**Task brief**.
Beginning at the line containing "border-radius: 14px ->" in the material below and ending at the line containing "border: 5px solid", return each line exactly and add nothing.

**Task material**.
↓
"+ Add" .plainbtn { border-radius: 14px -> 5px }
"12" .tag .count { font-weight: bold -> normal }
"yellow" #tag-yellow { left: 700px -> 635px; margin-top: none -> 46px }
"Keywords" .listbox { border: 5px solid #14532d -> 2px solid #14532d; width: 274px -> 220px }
↑
↓
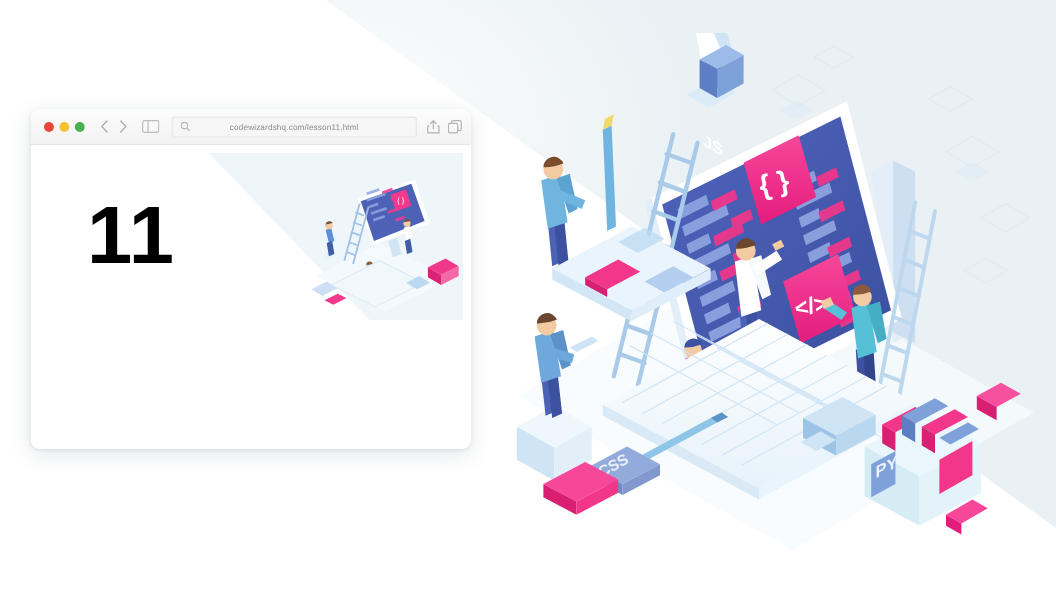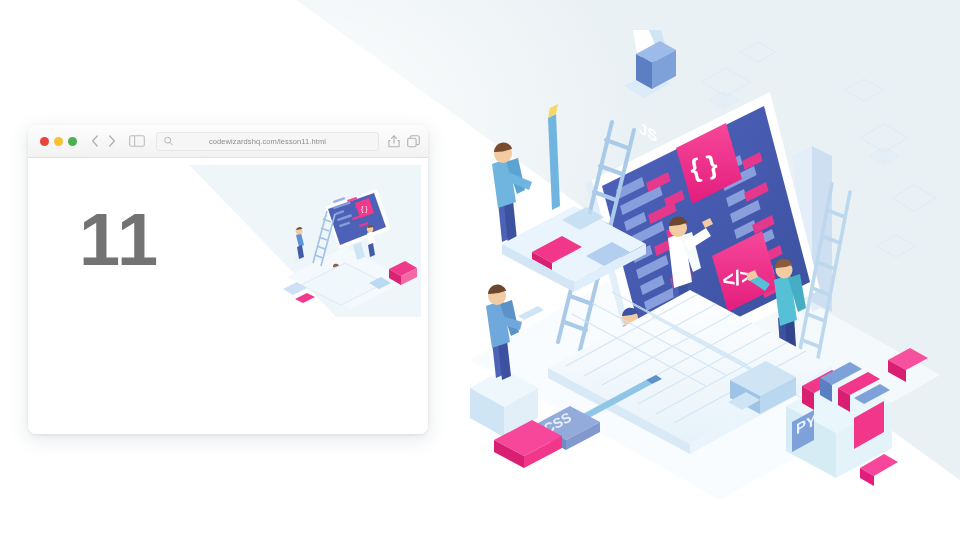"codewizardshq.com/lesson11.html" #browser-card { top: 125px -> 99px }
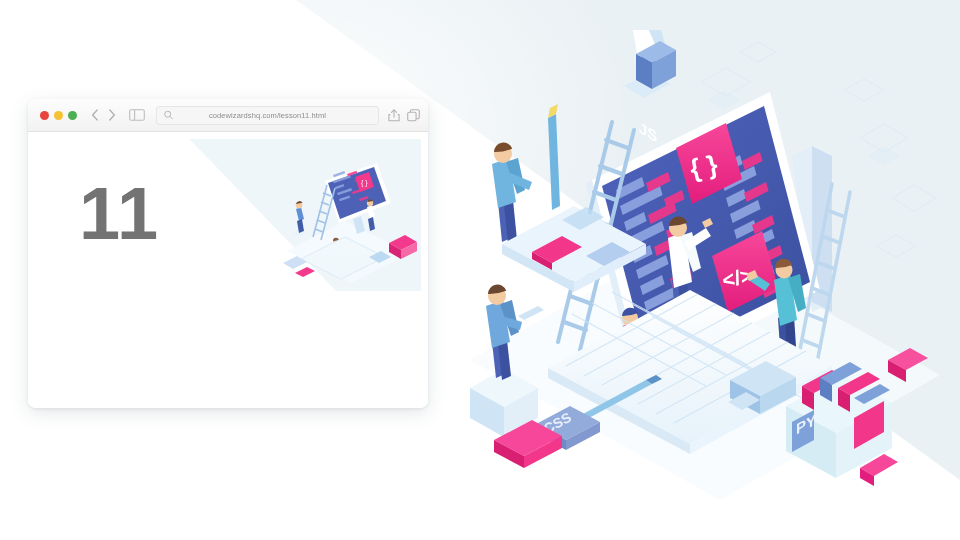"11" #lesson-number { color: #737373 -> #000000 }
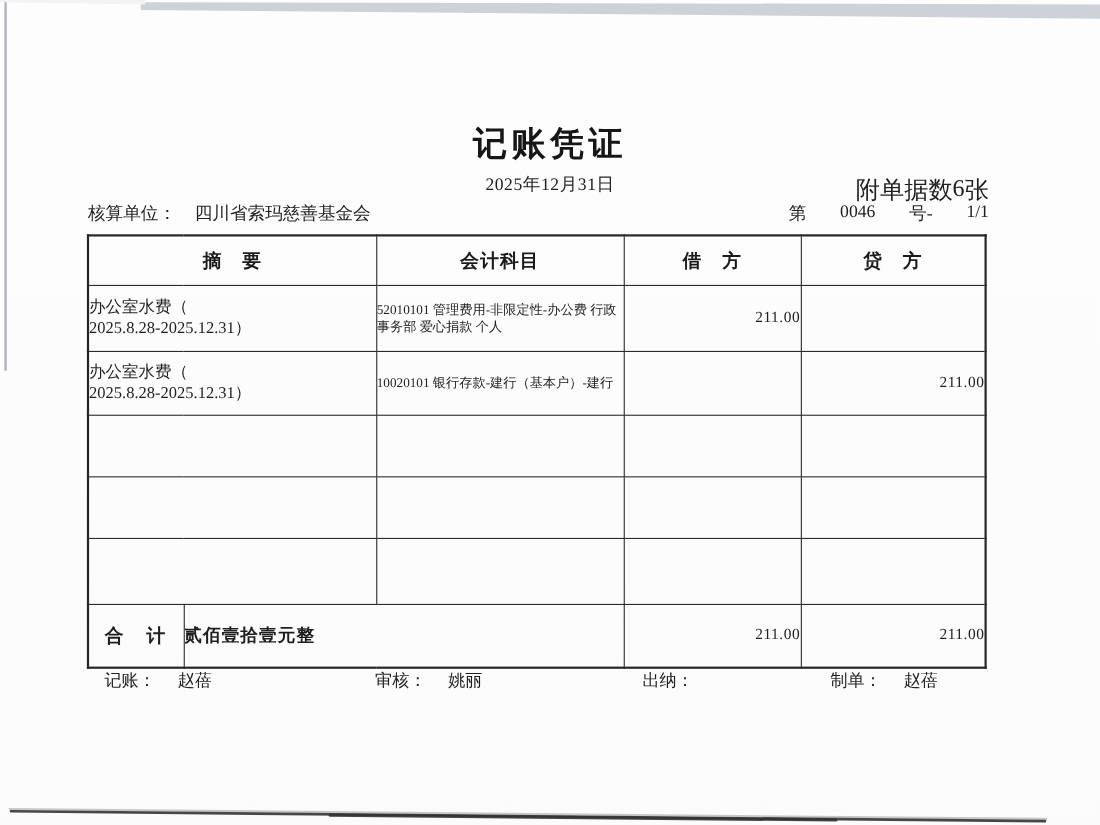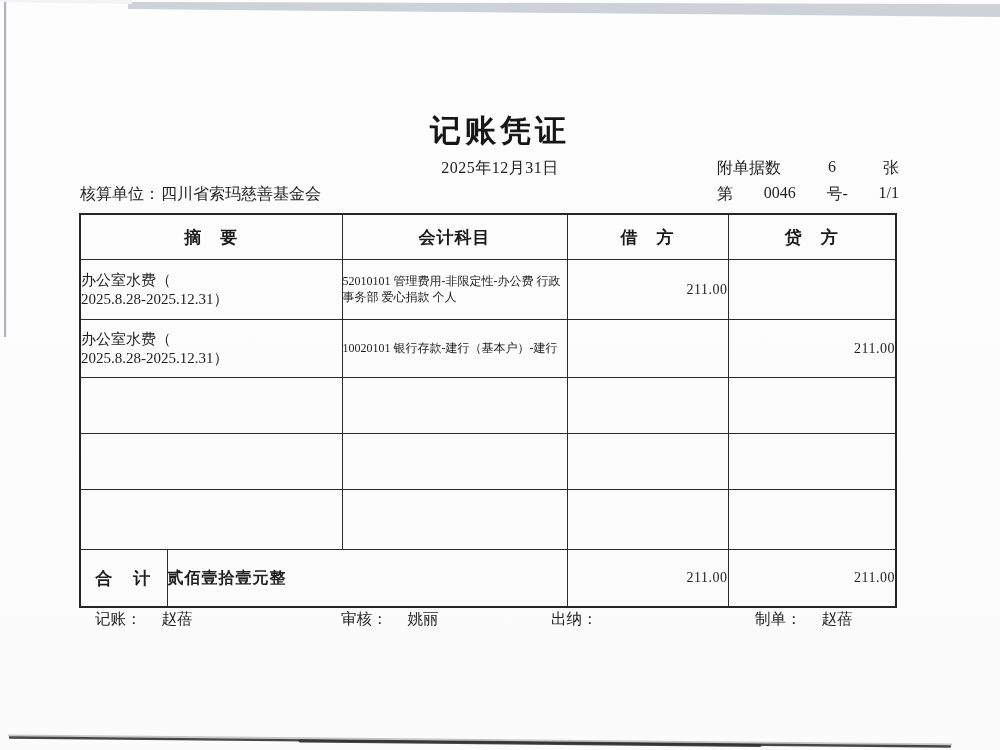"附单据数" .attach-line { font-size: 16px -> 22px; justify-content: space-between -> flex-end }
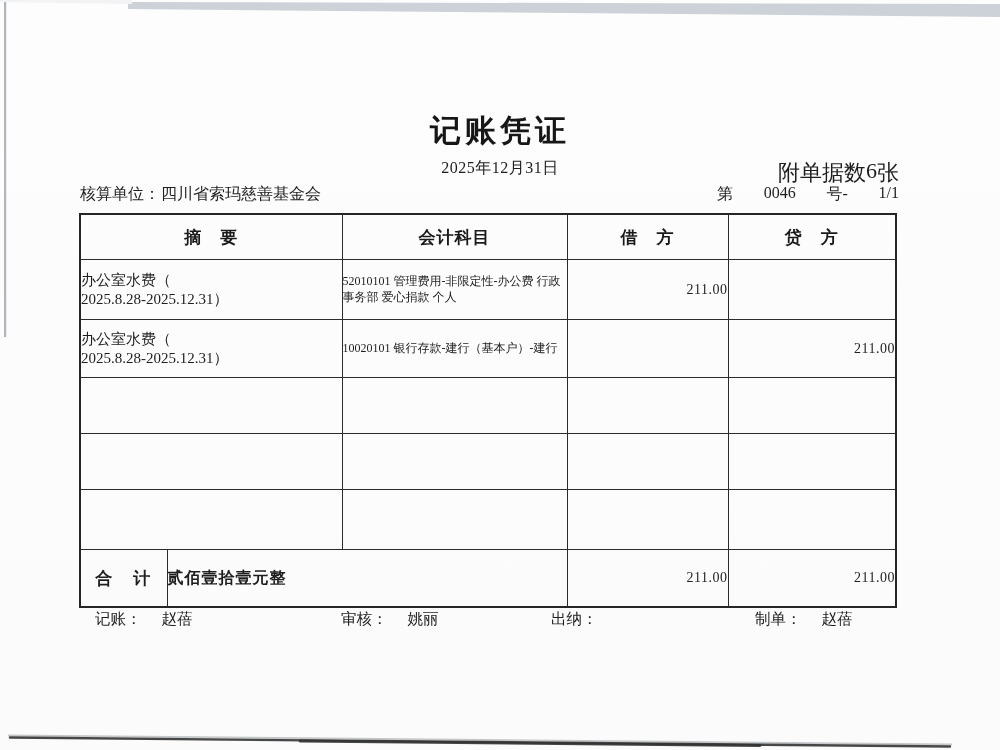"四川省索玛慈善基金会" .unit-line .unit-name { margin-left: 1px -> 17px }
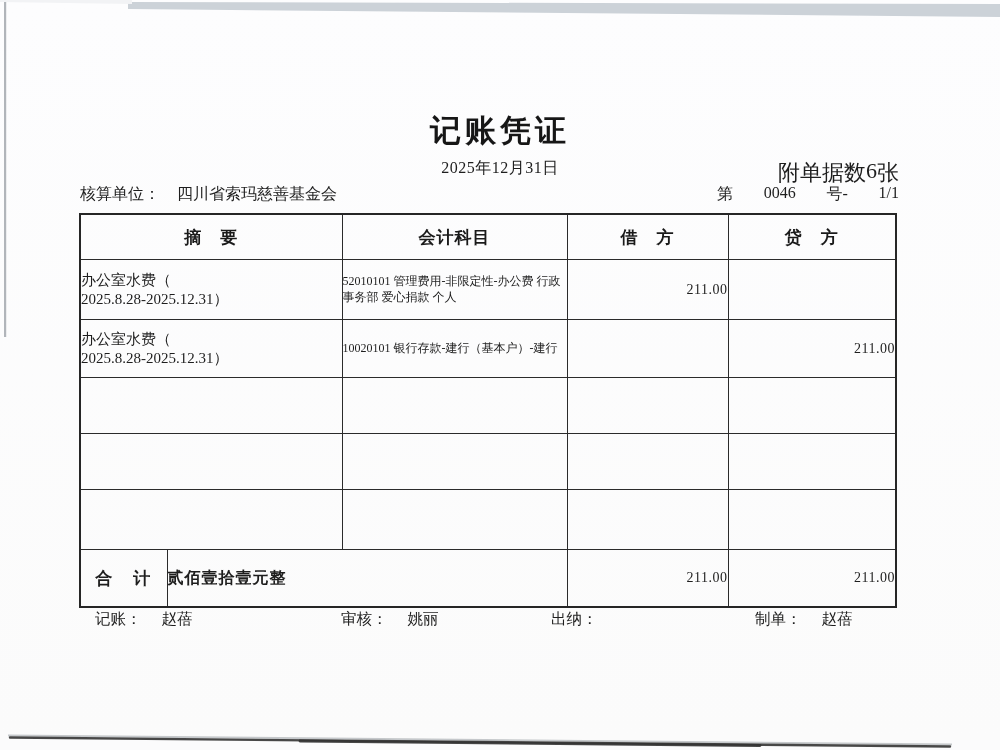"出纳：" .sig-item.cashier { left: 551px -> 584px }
↑
**Exercise response**.
"+ Add" .plainbtn { border-radius: 14px -> 5px }
"12" .tag .count { font-weight: bold -> normal }
"yellow" #tag-yellow { left: 700px -> 635px; margin-top: none -> 46px }
"Keywords" .listbox { border: 5px solid #14532d -> 2px solid #14532d; width: 274px -> 220px }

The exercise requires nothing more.